## Task material:
- - - - - - -
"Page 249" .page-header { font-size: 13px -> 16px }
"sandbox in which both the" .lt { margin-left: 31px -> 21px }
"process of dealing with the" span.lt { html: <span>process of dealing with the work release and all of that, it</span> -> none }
- - - - - - -
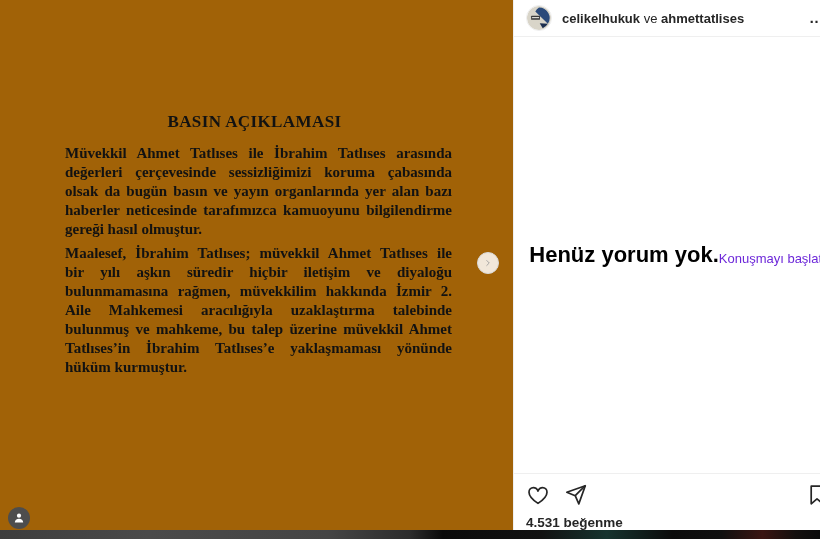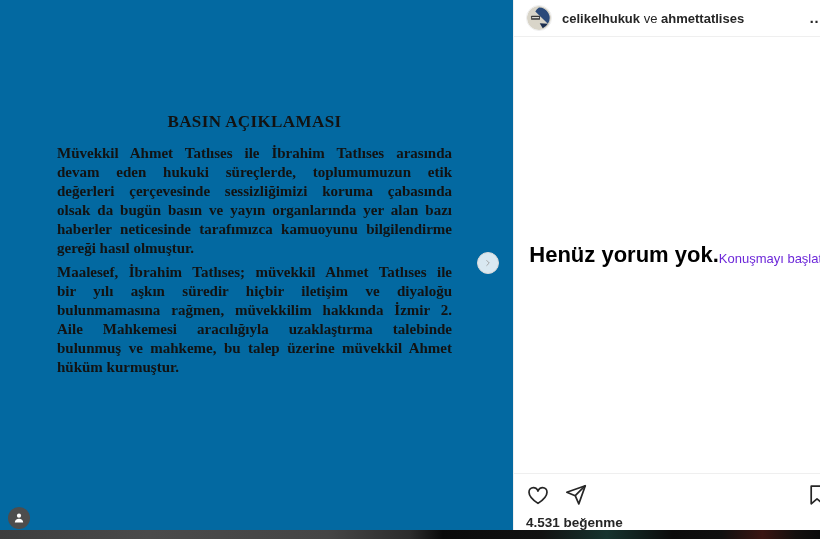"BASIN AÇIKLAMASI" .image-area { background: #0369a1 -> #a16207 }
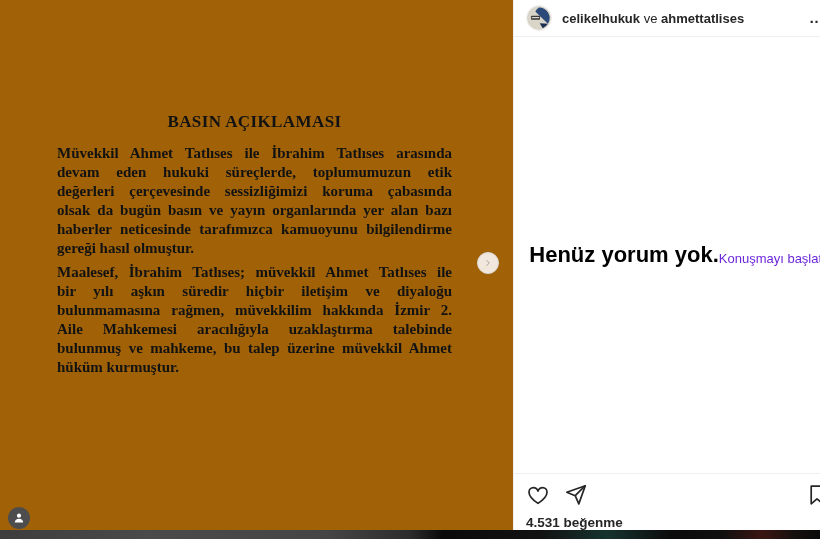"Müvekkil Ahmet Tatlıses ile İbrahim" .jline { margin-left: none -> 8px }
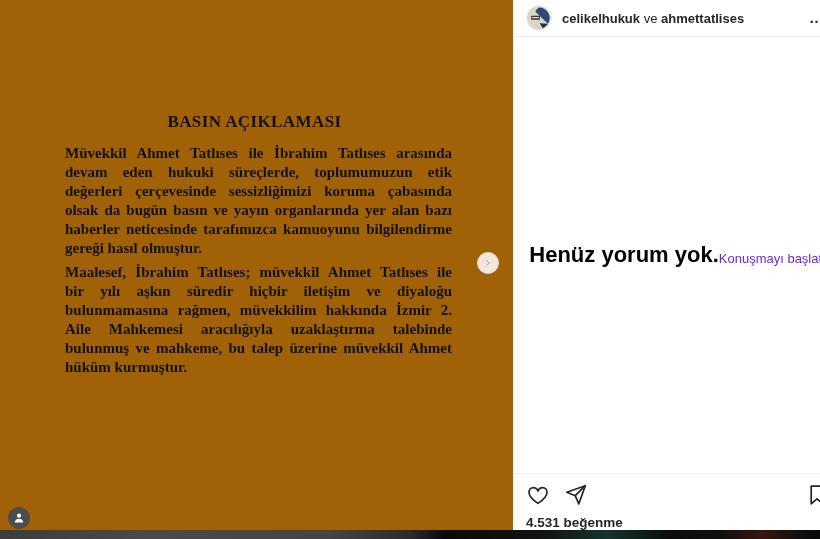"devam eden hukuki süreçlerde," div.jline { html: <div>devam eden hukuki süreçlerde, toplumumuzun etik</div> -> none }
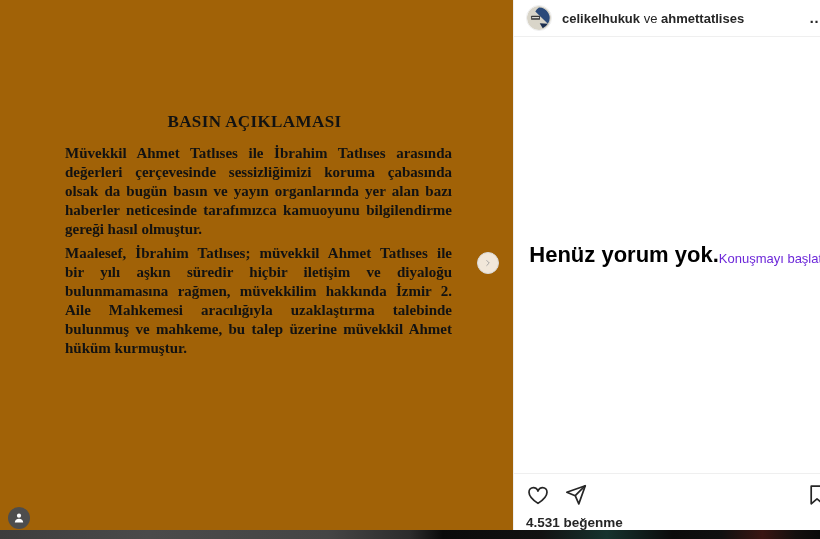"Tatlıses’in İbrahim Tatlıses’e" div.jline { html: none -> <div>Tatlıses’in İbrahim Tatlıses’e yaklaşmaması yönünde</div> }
- - - - - - -
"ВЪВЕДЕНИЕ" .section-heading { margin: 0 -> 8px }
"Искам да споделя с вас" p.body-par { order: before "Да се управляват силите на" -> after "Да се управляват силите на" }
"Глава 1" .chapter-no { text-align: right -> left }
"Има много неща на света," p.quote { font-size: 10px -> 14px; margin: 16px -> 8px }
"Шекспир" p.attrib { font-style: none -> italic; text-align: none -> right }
- - - - - - -
Pictures aside, return exactly the lines from the data above, starting at the line that has "Ahmet Tatlıses ile" and ending at the line that has "html: none ->", both included.

"Müvekkil Ahmet Tatlıses ile İbrahim" .jline { margin-left: none -> 8px }
"devam eden hukuki süreçlerde," div.jline { html: <div>devam eden hukuki süreçlerde, toplumumuzun etik</div> -> none }
"Tatlıses’in İbrahim Tatlıses’e" div.jline { html: none -> <div>Tatlıses’in İbrahim Tatlıses’e yaklaşmaması yönünde</div> }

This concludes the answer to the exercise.